--- Records supplied ---

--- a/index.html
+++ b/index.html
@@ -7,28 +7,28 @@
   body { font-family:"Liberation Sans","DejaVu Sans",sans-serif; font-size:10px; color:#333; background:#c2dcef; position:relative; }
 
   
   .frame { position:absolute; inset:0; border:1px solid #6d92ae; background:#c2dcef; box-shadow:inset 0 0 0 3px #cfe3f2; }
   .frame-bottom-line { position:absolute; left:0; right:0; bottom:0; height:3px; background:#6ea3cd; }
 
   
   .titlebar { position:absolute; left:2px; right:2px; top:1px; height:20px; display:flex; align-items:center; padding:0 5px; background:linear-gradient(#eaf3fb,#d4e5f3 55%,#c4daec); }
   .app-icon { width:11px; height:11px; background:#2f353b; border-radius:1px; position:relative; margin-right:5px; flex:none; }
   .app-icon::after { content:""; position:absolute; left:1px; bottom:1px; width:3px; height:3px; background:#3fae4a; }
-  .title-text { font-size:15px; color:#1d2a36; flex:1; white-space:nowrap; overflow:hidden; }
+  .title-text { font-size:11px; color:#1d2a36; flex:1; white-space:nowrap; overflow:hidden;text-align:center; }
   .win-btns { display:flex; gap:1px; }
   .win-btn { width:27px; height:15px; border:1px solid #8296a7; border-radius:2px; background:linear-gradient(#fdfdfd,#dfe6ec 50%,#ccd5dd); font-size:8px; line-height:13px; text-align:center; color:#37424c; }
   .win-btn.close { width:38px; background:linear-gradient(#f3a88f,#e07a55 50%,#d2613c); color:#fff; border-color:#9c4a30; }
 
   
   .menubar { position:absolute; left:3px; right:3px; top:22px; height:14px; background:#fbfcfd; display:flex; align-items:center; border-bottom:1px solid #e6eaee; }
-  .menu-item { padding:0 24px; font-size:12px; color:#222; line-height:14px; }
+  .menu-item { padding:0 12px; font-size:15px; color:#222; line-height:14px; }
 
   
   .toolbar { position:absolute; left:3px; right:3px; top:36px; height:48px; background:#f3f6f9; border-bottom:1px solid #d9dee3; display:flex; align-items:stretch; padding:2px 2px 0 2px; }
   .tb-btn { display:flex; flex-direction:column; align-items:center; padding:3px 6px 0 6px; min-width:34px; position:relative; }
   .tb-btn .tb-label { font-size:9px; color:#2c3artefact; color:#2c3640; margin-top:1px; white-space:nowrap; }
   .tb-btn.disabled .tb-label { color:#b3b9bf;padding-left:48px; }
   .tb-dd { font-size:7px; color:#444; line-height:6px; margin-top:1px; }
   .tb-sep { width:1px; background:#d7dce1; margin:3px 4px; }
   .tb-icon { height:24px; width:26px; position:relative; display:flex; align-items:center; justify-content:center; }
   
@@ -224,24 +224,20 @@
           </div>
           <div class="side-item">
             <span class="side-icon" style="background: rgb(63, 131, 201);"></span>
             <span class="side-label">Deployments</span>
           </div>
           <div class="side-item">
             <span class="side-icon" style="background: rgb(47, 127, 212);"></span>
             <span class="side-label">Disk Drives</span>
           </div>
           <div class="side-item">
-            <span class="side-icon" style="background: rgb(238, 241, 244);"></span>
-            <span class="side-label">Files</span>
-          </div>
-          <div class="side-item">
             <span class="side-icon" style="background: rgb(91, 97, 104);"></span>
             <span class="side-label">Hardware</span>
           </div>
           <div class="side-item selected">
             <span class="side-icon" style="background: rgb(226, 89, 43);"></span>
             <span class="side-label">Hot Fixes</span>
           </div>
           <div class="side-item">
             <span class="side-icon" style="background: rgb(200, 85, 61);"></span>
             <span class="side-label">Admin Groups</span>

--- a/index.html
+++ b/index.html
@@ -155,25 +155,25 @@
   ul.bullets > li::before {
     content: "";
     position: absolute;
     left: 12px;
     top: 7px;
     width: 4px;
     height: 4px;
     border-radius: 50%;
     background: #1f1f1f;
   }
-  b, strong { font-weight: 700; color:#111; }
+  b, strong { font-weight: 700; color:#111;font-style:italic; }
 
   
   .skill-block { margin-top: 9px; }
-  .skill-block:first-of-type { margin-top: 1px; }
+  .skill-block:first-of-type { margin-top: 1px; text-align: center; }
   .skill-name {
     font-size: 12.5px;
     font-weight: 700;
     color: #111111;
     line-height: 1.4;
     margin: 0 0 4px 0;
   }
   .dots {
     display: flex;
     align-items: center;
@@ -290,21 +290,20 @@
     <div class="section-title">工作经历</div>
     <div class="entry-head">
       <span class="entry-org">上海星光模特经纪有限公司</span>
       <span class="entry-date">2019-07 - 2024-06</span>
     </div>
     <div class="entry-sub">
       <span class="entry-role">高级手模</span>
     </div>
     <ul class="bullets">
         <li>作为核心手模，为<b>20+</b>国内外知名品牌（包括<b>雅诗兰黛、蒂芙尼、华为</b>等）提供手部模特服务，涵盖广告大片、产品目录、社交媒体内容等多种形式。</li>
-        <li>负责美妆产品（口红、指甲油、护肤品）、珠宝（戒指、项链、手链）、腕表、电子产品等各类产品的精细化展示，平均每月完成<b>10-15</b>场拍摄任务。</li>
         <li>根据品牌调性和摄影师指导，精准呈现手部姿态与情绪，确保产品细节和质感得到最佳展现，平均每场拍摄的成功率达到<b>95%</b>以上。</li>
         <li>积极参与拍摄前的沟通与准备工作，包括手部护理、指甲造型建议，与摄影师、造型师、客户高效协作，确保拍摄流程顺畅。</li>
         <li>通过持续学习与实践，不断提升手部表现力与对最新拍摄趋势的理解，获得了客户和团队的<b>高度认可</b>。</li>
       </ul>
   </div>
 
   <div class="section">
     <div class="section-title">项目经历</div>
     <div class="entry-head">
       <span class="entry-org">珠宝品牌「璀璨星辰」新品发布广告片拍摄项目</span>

--- Work order ---
Reproduce the data shown above exactly, including every line.

--- Response to this exercise ---
--- a/index.html
+++ b/index.html
@@ -7,28 +7,28 @@
   body { font-family:"Liberation Sans","DejaVu Sans",sans-serif; font-size:10px; color:#333; background:#c2dcef; position:relative; }
 
   
   .frame { position:absolute; inset:0; border:1px solid #6d92ae; background:#c2dcef; box-shadow:inset 0 0 0 3px #cfe3f2; }
   .frame-bottom-line { position:absolute; left:0; right:0; bottom:0; height:3px; background:#6ea3cd; }
 
   
   .titlebar { position:absolute; left:2px; right:2px; top:1px; height:20px; display:flex; align-items:center; padding:0 5px; background:linear-gradient(#eaf3fb,#d4e5f3 55%,#c4daec); }
   .app-icon { width:11px; height:11px; background:#2f353b; border-radius:1px; position:relative; margin-right:5px; flex:none; }
   .app-icon::after { content:""; position:absolute; left:1px; bottom:1px; width:3px; height:3px; background:#3fae4a; }
-  .title-text { font-size:15px; color:#1d2a36; flex:1; white-space:nowrap; overflow:hidden; }
+  .title-text { font-size:11px; color:#1d2a36; flex:1; white-space:nowrap; overflow:hidden;text-align:center; }
   .win-btns { display:flex; gap:1px; }
   .win-btn { width:27px; height:15px; border:1px solid #8296a7; border-radius:2px; background:linear-gradient(#fdfdfd,#dfe6ec 50%,#ccd5dd); font-size:8px; line-height:13px; text-align:center; color:#37424c; }
   .win-btn.close { width:38px; background:linear-gradient(#f3a88f,#e07a55 50%,#d2613c); color:#fff; border-color:#9c4a30; }
 
   
   .menubar { position:absolute; left:3px; right:3px; top:22px; height:14px; background:#fbfcfd; display:flex; align-items:center; border-bottom:1px solid #e6eaee; }
-  .menu-item { padding:0 24px; font-size:12px; color:#222; line-height:14px; }
+  .menu-item { padding:0 12px; font-size:15px; color:#222; line-height:14px; }
 
   
   .toolbar { position:absolute; left:3px; right:3px; top:36px; height:48px; background:#f3f6f9; border-bottom:1px solid #d9dee3; display:flex; align-items:stretch; padding:2px 2px 0 2px; }
   .tb-btn { display:flex; flex-direction:column; align-items:center; padding:3px 6px 0 6px; min-width:34px; position:relative; }
   .tb-btn .tb-label { font-size:9px; color:#2c3artefact; color:#2c3640; margin-top:1px; white-space:nowrap; }
   .tb-btn.disabled .tb-label { color:#b3b9bf;padding-left:48px; }
   .tb-dd { font-size:7px; color:#444; line-height:6px; margin-top:1px; }
   .tb-sep { width:1px; background:#d7dce1; margin:3px 4px; }
   .tb-icon { height:24px; width:26px; position:relative; display:flex; align-items:center; justify-content:center; }
   
@@ -224,24 +224,20 @@
           </div>
           <div class="side-item">
             <span class="side-icon" style="background: rgb(63, 131, 201);"></span>
             <span class="side-label">Deployments</span>
           </div>
           <div class="side-item">
             <span class="side-icon" style="background: rgb(47, 127, 212);"></span>
             <span class="side-label">Disk Drives</span>
           </div>
           <div class="side-item">
-            <span class="side-icon" style="background: rgb(238, 241, 244);"></span>
-            <span class="side-label">Files</span>
-          </div>
-          <div class="side-item">
             <span class="side-icon" style="background: rgb(91, 97, 104);"></span>
             <span class="side-label">Hardware</span>
           </div>
           <div class="side-item selected">
             <span class="side-icon" style="background: rgb(226, 89, 43);"></span>
             <span class="side-label">Hot Fixes</span>
           </div>
           <div class="side-item">
             <span class="side-icon" style="background: rgb(200, 85, 61);"></span>
             <span class="side-label">Admin Groups</span>

--- a/index.html
+++ b/index.html
@@ -155,25 +155,25 @@
   ul.bullets > li::before {
     content: "";
     position: absolute;
     left: 12px;
     top: 7px;
     width: 4px;
     height: 4px;
     border-radius: 50%;
     background: #1f1f1f;
   }
-  b, strong { font-weight: 700; color:#111; }
+  b, strong { font-weight: 700; color:#111;font-style:italic; }
 
   
   .skill-block { margin-top: 9px; }
-  .skill-block:first-of-type { margin-top: 1px; }
+  .skill-block:first-of-type { margin-top: 1px; text-align: center; }
   .skill-name {
     font-size: 12.5px;
     font-weight: 700;
     color: #111111;
     line-height: 1.4;
     margin: 0 0 4px 0;
   }
   .dots {
     display: flex;
     align-items: center;
@@ -290,21 +290,20 @@
     <div class="section-title">工作经历</div>
     <div class="entry-head">
       <span class="entry-org">上海星光模特经纪有限公司</span>
       <span class="entry-date">2019-07 - 2024-06</span>
     </div>
     <div class="entry-sub">
       <span class="entry-role">高级手模</span>
     </div>
     <ul class="bullets">
         <li>作为核心手模，为<b>20+</b>国内外知名品牌（包括<b>雅诗兰黛、蒂芙尼、华为</b>等）提供手部模特服务，涵盖广告大片、产品目录、社交媒体内容等多种形式。</li>
-        <li>负责美妆产品（口红、指甲油、护肤品）、珠宝（戒指、项链、手链）、腕表、电子产品等各类产品的精细化展示，平均每月完成<b>10-15</b>场拍摄任务。</li>
         <li>根据品牌调性和摄影师指导，精准呈现手部姿态与情绪，确保产品细节和质感得到最佳展现，平均每场拍摄的成功率达到<b>95%</b>以上。</li>
         <li>积极参与拍摄前的沟通与准备工作，包括手部护理、指甲造型建议，与摄影师、造型师、客户高效协作，确保拍摄流程顺畅。</li>
         <li>通过持续学习与实践，不断提升手部表现力与对最新拍摄趋势的理解，获得了客户和团队的<b>高度认可</b>。</li>
       </ul>
   </div>
 
   <div class="section">
     <div class="section-title">项目经历</div>
     <div class="entry-head">
       <span class="entry-org">珠宝品牌「璀璨星辰」新品发布广告片拍摄项目</span>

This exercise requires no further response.